Here the job is to copy the data exactly and to exclude every image from it.

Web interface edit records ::
□ □ □
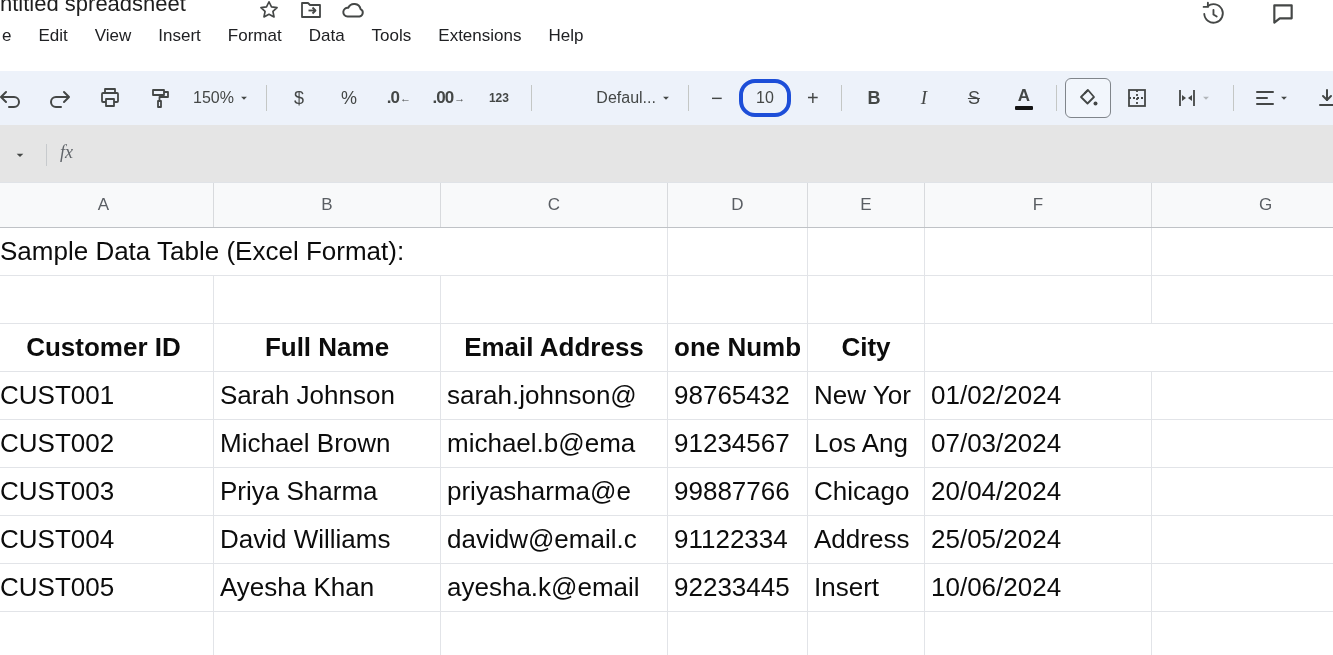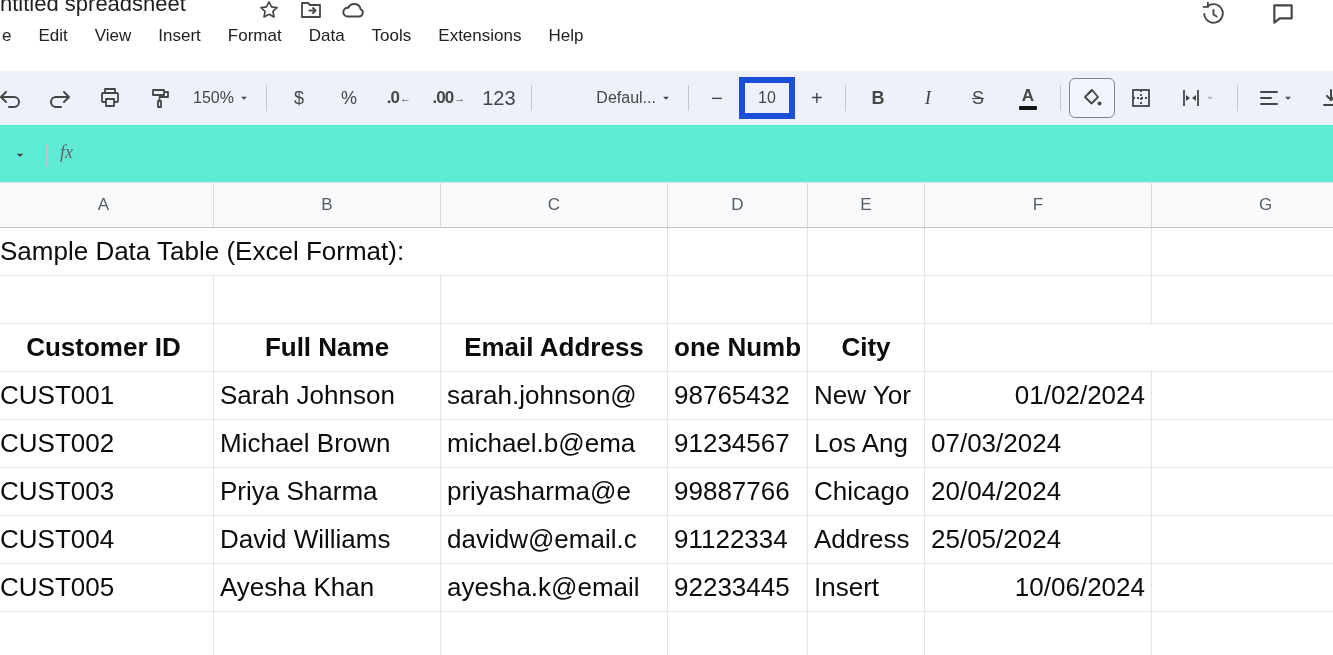--- a/index.html
+++ b/index.html
@@ -24,40 +24,40 @@
   .tbtn{width:48px;height:40px;display:flex;align-items:center;justify-content:center;border-radius:8px;flex:none}
   .tbtn-text{display:flex;align-items:center;gap:3px;padding:0 7px;height:40px;font-size:16px;flex:none;border-radius:8px}
   .sep{width:1px;height:26px;background:#c4c7c5;margin:0 6px;flex:none}
   .txt{font-size:18px}
   .bold-b{font-weight:700;font-size:18px}
   .italic-i{font-style:italic;font-size:19px;font-family:"Liberation Serif",serif}
   .strike-s{text-decoration:line-through;font-size:18px}
   .color-a{display:flex;flex-direction:column;align-items:center;line-height:1}
   .color-a .a{font-size:17px;font-weight:700}
   .color-a .bar{width:18px;height:4px;background:#141414;margin-top:2px;border-radius:1px}
-  .size-box{width:44px;height:30px;border:6px solid #1d4ed8;border-radius:0;display:flex;align-items:center;justify-content:center;font-size:16px;flex:none;background:transparent}
+  .size-box{width:44px;height:30px;border:4px solid #1d4ed8;border-radius:16px;display:flex;align-items:center;justify-content:center;font-size:16px;flex:none;background:transparent}
   .active-btn{background:#f2f6fc;border:1px solid #80858b;border-radius:6px;width:44px;height:38px}
   .mini-ar{font-size:11px;margin-left:1px}
   .dec-txt{font-size:17px;font-weight:700;letter-spacing:-1px}
   .font-select{min-width:126px;justify-content:flex-end}
   .caret-dim{color:#b2b6ba}
   
-  .formula{position:absolute;top:125px;left:0;width:1333px;height:58px;background:#5eead4;border-bottom:1px solid #e0e3e7;box-sizing:border-box}
+  .formula{position:absolute;top:125px;left:0;width:1333px;height:58px;background:#e5e5e5;border-bottom:1px solid #e0e3e7;box-sizing:border-box}
   .fx-caret{position:absolute;left:12px;top:22px;color:#444746}
   .fb-sep{position:absolute;left:46px;top:19px;width:1px;height:22px;background:#c7cacd}
   .fx{position:absolute;left:60px;top:17px;font-size:18px;font-style:italic;color:#5f6368;font-family:"Liberation Serif",serif}
   
   .grid{position:absolute;top:183px;left:0;width:1333px;height:472px;overflow:hidden;background:#fff}
   .colhead{position:absolute;top:0;left:0;width:1333px;height:45px;background:#f8f9fa;border-bottom:1px solid #bfc2c6;box-sizing:border-box}
   .hc{position:absolute;top:0;height:44px;line-height:44px;text-align:center;font-size:17px;color:#5a5e63;border-right:1px solid #d8dadd;box-sizing:border-box}
   .rows{position:absolute;top:45px;left:0;width:1333px}
   .r{position:absolute;left:0;width:1340px;height:48px;border-bottom:1px solid #e2e4e8;box-sizing:border-box}
   .c{position:absolute;top:0;height:47px;line-height:47px;font-size:26px;color:#0c0c0c;padding:0 6px;box-sizing:border-box;border-right:1px solid #e2e4e8;overflow:hidden;white-space:nowrap}
   .b{font-weight:700;text-align:center}
-  .ar{text-align:right}
+  .ar{text-align:left}
   .cA{left:-6px;width:220px}
   .cB{left:214px;width:227px}
   .cC{left:441px;width:227px}
   .cD{left:668px;width:140px}
   .cE{left:808px;width:117px}
   .cF{left:925px;width:227px}
   .cG{left:1152px;width:228px}
   .cSpan{left:-6px;width:674px}
 </style>
 </head>
@@ -158,21 +158,21 @@
     </div>
   <div class="tbtn">
     <span class="dec-txt">.0</span>
       <span class="mini-ar">←</span>
   </div>
   <div class="tbtn">
     <span class="dec-txt">.00</span>
       <span class="mini-ar">→</span>
   </div>
   <div class="tbtn">
-      <span style="font-size:20px;font-weight:400">123</span>
+      <span style="font-size:12px;font-weight:700">123</span>
     </div>
 
   <div class="sep"></div>
 
   <div class="tbtn-text font-select">
     <span>Defaul...</span>
     <svg width="14" height="14" viewBox="0 0 24 24" fill="#444746">
         <path d="M7 10l5 5 5-5z"></path>
       </svg>
   </div>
□ □ □
Solution to this exercise ::
--- a/index.html
+++ b/index.html
@@ -24,40 +24,40 @@
   .tbtn{width:48px;height:40px;display:flex;align-items:center;justify-content:center;border-radius:8px;flex:none}
   .tbtn-text{display:flex;align-items:center;gap:3px;padding:0 7px;height:40px;font-size:16px;flex:none;border-radius:8px}
   .sep{width:1px;height:26px;background:#c4c7c5;margin:0 6px;flex:none}
   .txt{font-size:18px}
   .bold-b{font-weight:700;font-size:18px}
   .italic-i{font-style:italic;font-size:19px;font-family:"Liberation Serif",serif}
   .strike-s{text-decoration:line-through;font-size:18px}
   .color-a{display:flex;flex-direction:column;align-items:center;line-height:1}
   .color-a .a{font-size:17px;font-weight:700}
   .color-a .bar{width:18px;height:4px;background:#141414;margin-top:2px;border-radius:1px}
-  .size-box{width:44px;height:30px;border:6px solid #1d4ed8;border-radius:0;display:flex;align-items:center;justify-content:center;font-size:16px;flex:none;background:transparent}
+  .size-box{width:44px;height:30px;border:4px solid #1d4ed8;border-radius:16px;display:flex;align-items:center;justify-content:center;font-size:16px;flex:none;background:transparent}
   .active-btn{background:#f2f6fc;border:1px solid #80858b;border-radius:6px;width:44px;height:38px}
   .mini-ar{font-size:11px;margin-left:1px}
   .dec-txt{font-size:17px;font-weight:700;letter-spacing:-1px}
   .font-select{min-width:126px;justify-content:flex-end}
   .caret-dim{color:#b2b6ba}
   
-  .formula{position:absolute;top:125px;left:0;width:1333px;height:58px;background:#5eead4;border-bottom:1px solid #e0e3e7;box-sizing:border-box}
+  .formula{position:absolute;top:125px;left:0;width:1333px;height:58px;background:#e5e5e5;border-bottom:1px solid #e0e3e7;box-sizing:border-box}
   .fx-caret{position:absolute;left:12px;top:22px;color:#444746}
   .fb-sep{position:absolute;left:46px;top:19px;width:1px;height:22px;background:#c7cacd}
   .fx{position:absolute;left:60px;top:17px;font-size:18px;font-style:italic;color:#5f6368;font-family:"Liberation Serif",serif}
   
   .grid{position:absolute;top:183px;left:0;width:1333px;height:472px;overflow:hidden;background:#fff}
   .colhead{position:absolute;top:0;left:0;width:1333px;height:45px;background:#f8f9fa;border-bottom:1px solid #bfc2c6;box-sizing:border-box}
   .hc{position:absolute;top:0;height:44px;line-height:44px;text-align:center;font-size:17px;color:#5a5e63;border-right:1px solid #d8dadd;box-sizing:border-box}
   .rows{position:absolute;top:45px;left:0;width:1333px}
   .r{position:absolute;left:0;width:1340px;height:48px;border-bottom:1px solid #e2e4e8;box-sizing:border-box}
   .c{position:absolute;top:0;height:47px;line-height:47px;font-size:26px;color:#0c0c0c;padding:0 6px;box-sizing:border-box;border-right:1px solid #e2e4e8;overflow:hidden;white-space:nowrap}
   .b{font-weight:700;text-align:center}
-  .ar{text-align:right}
+  .ar{text-align:left}
   .cA{left:-6px;width:220px}
   .cB{left:214px;width:227px}
   .cC{left:441px;width:227px}
   .cD{left:668px;width:140px}
   .cE{left:808px;width:117px}
   .cF{left:925px;width:227px}
   .cG{left:1152px;width:228px}
   .cSpan{left:-6px;width:674px}
 </style>
 </head>
@@ -158,21 +158,21 @@
     </div>
   <div class="tbtn">
     <span class="dec-txt">.0</span>
       <span class="mini-ar">←</span>
   </div>
   <div class="tbtn">
     <span class="dec-txt">.00</span>
       <span class="mini-ar">→</span>
   </div>
   <div class="tbtn">
-      <span style="font-size:20px;font-weight:400">123</span>
+      <span style="font-size:12px;font-weight:700">123</span>
     </div>
 
   <div class="sep"></div>
 
   <div class="tbtn-text font-select">
     <span>Defaul...</span>
     <svg width="14" height="14" viewBox="0 0 24 24" fill="#444746">
         <path d="M7 10l5 5 5-5z"></path>
       </svg>
   </div>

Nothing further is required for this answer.